On the other hand, it would uncomfortably remind people of the power that belongs to the miners (and particularly, the mining pools). It would open up the possibility of attepting to build political coalitions and proactively voting on blockchain policies (which might be inevitable anyway). It would also create a deep moral hazard, incentivizing future risky behavior from big actor, who then seek "bailouts", just like the conventional banking system that crypto-anarchs are trying so badly to differentiate from.

I wouldn't expect the community to do such a thing, but at the end of the day, the miners decide.



I'd argue it's not the miners with the power - it's the people selling goods. A seller has to decide whether to accept a payment, and the seller's choice of blockchain (for verification) is what matters - even if only a few miners mine that chain.

Even if 99% of miners are on one of the chains, if sellers does not accept payment through that chain then bitcoin on it are worthless.

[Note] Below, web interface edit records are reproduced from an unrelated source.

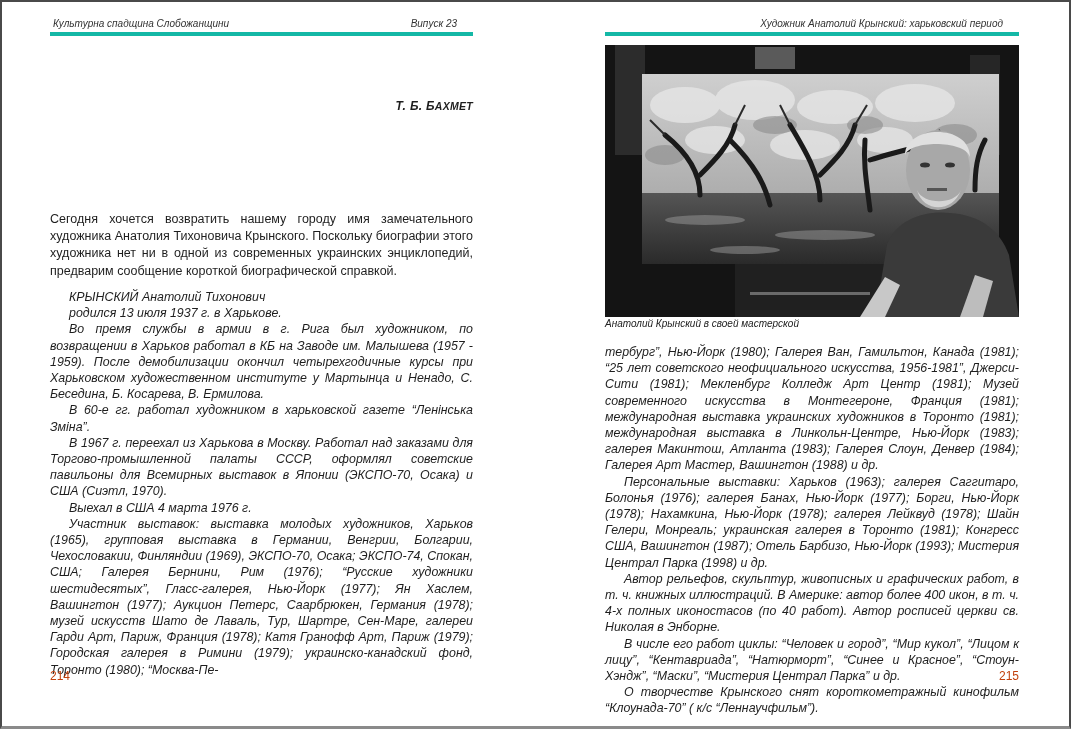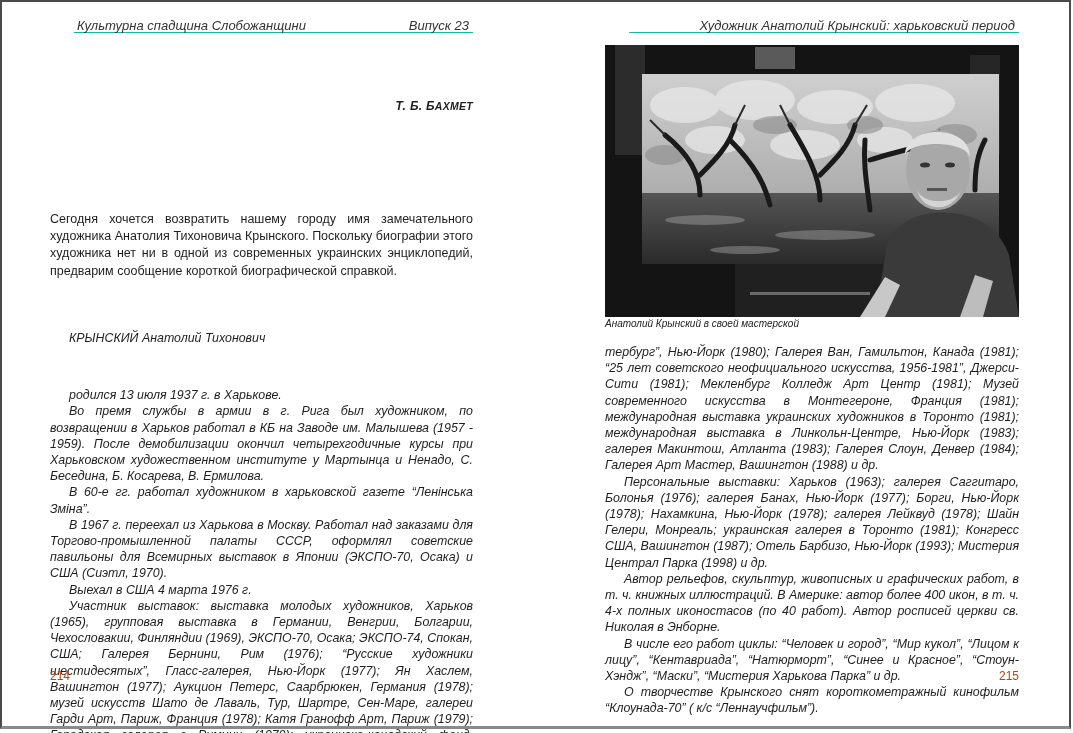--- a/index.html
+++ b/index.html
@@ -20,8 +20,8 @@
 
   .running-head {
     position: absolute; top: 14px; left: 0; right: 0; height: 16px;
-    border-bottom: 1px solid #14b8a6;
-    font-style: italic; font-size: 13px; color: #333; margin-left: 24px;
+    border-bottom: 4px solid #14b8a6;
+    font-style: italic; font-size: 10px; color: #333;
   }
   .running-head .l { position: absolute; left: 3px; top: 2px; }
   .running-head .r { position: absolute; right: 4px; top: 2px; text-align: right; }

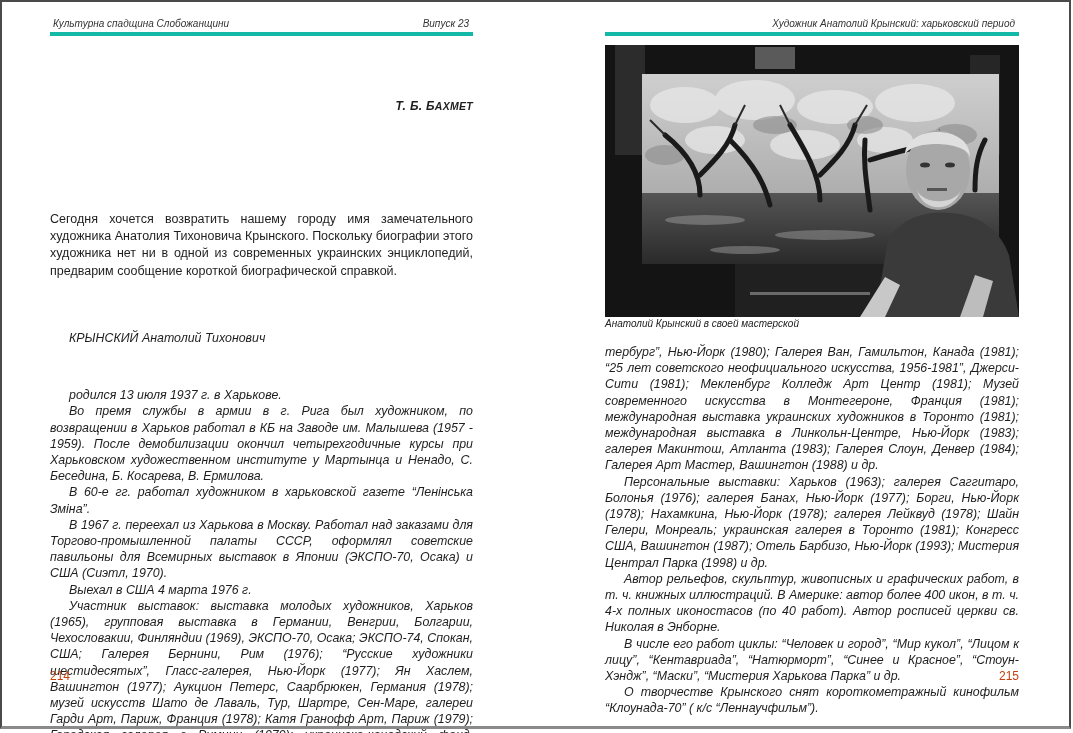--- a/index.html
+++ b/index.html
@@ -24,7 +24,7 @@
     font-style: italic; font-size: 10px; color: #333;
   }
   .running-head .l { position: absolute; left: 3px; top: 2px; }
-  .running-head .r { position: absolute; right: 4px; top: 2px; text-align: right; }
+  .running-head .r { position: absolute; right: 16px; top: 2px; text-align: right; }
 
   .author {
     position: absolute; right: 0; top: 97px;

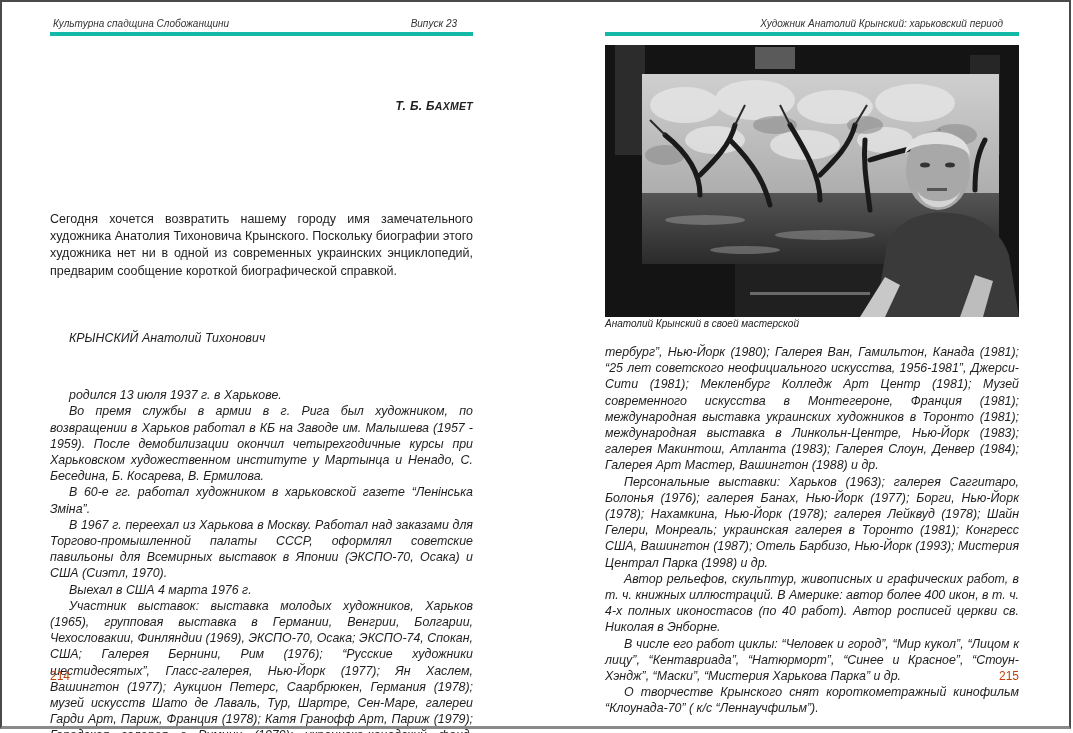--- a/index.html
+++ b/index.html
@@ -47,7 +47,7 @@
     font-size: 12.4px; line-height: 16.2px; font-style: italic; text-align: justify;
   }
   .bio p, .rtext p { margin: 0; text-indent: 19px; }
-  .bio p.noind { text-indent: 0; padding-left: 19px; margin-top: 41px; }
+  .bio p.noind { text-indent: 0; padding-left: 19px; }
 
   .folio { position: absolute; top: 667px; font-size: 12px; color: #c2410c; }
   .page-left .folio { left: 0; }

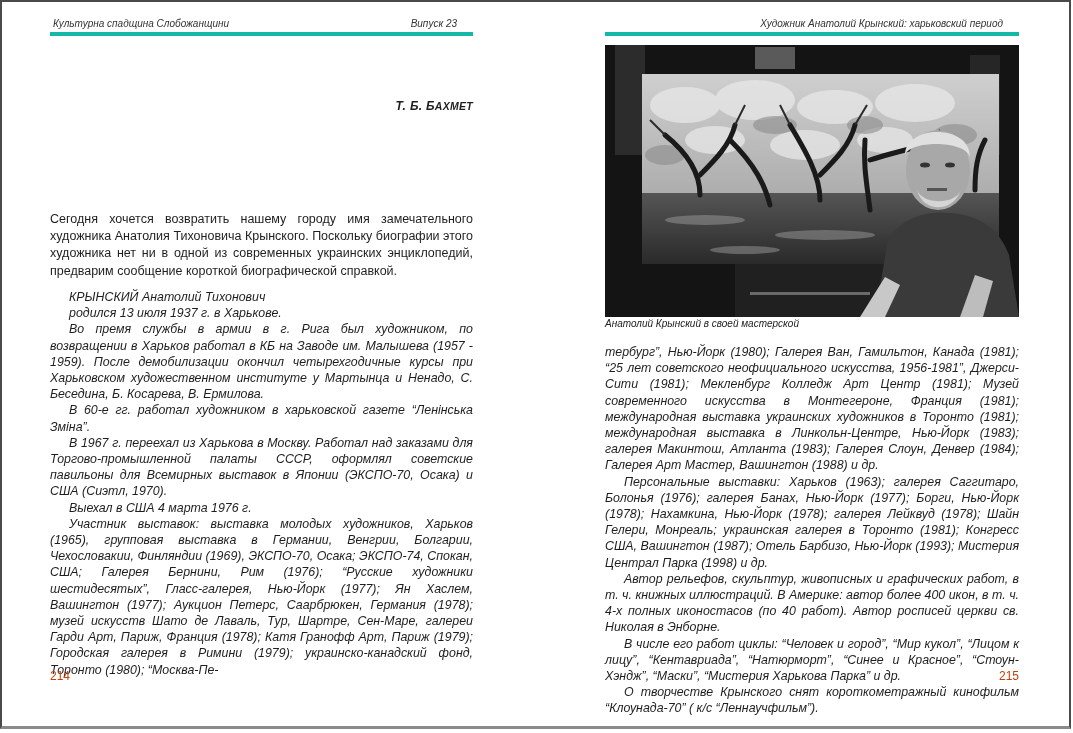--- a/index.html
+++ b/index.html
@@ -189,7 +189,7 @@
       <p class="cont">тербург”, Нью-Йорк (1980); Галерея Ван, Гамильтон, Канада (1981); “25 лет советского неофициального искусства, 1956-1981”, Джерси-Сити (1981); Мекленбург Колледж Арт Центр (1981); Музей современного искусства в Монтегероне, Франция (1981); международная выставка украинских художников в Торонто (1981); международная выставка в Линкольн-Центре, Нью-Йорк (1983); галерея Макинтош, Атланта (1983); Галерея Слоун, Денвер (1984); Галерея Арт Мастер, Вашингтон (1988) и др.</p>
       <p>Персональные выставки: Харьков (1963); галерея Саггитаро, Болонья (1976); галерея Банах, Нью-Йорк (1977); Борги, Нью-Йорк (1978); Нахамкина, Нью-Йорк (1978); галерея Лейквуд (1978); Шайн Гелери, Монреаль; украинская галерея в Торонто (1981); Конгресс США, Вашингтон (1987); Отель Барбизо, Нью-Йорк (1993); Мистерия Централ Парка (1998) и др.</p>
       <p>Автор рельефов, скульптур, живописных и графических работ, в т. ч. книжных иллюстраций. В Америке: автор более 400 икон, в т. ч. 4-х полных иконостасов (по 40 работ). Автор росписей церкви св. Николая в Энборне.</p>
-      <p>В числе его работ циклы: “Человек и город”, “Мир кукол”, “Лицом к лицу”, “Кентавриада”, “Натюрморт”, “Синее и Красное”, “Стоун-Хэндж”, “Маски”, “Мистерия Харькова Парка” и др.</p>
+      <p>В числе его работ циклы: “Человек и город”, “Мир кукол”, “Лицом к лицу”, “Кентавриада”, “Натюрморт”, “Синее и Красное”, “Стоун-Хэндж”, “Маски”, “Мистерия Централ Парка” и др.</p>
       <p>О творчестве Крынского снят короткометражный кинофильм “Клоунада-70” ( к/с “Леннаучфильм”).</p>
     </div>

Correct, this concept even has it's own wiki page, the "economic majority": https://en.bitcoin.it/wiki/Economic_majority


I agree public sentiment is valuable. I've said for some time that marketing in the new economy will be everything. Funnels are collapsing - losing their sales layer.

However, I'd argue it's the electric power going into the system that is mostly driving this. Compute must become more efficient, otherwise it dies.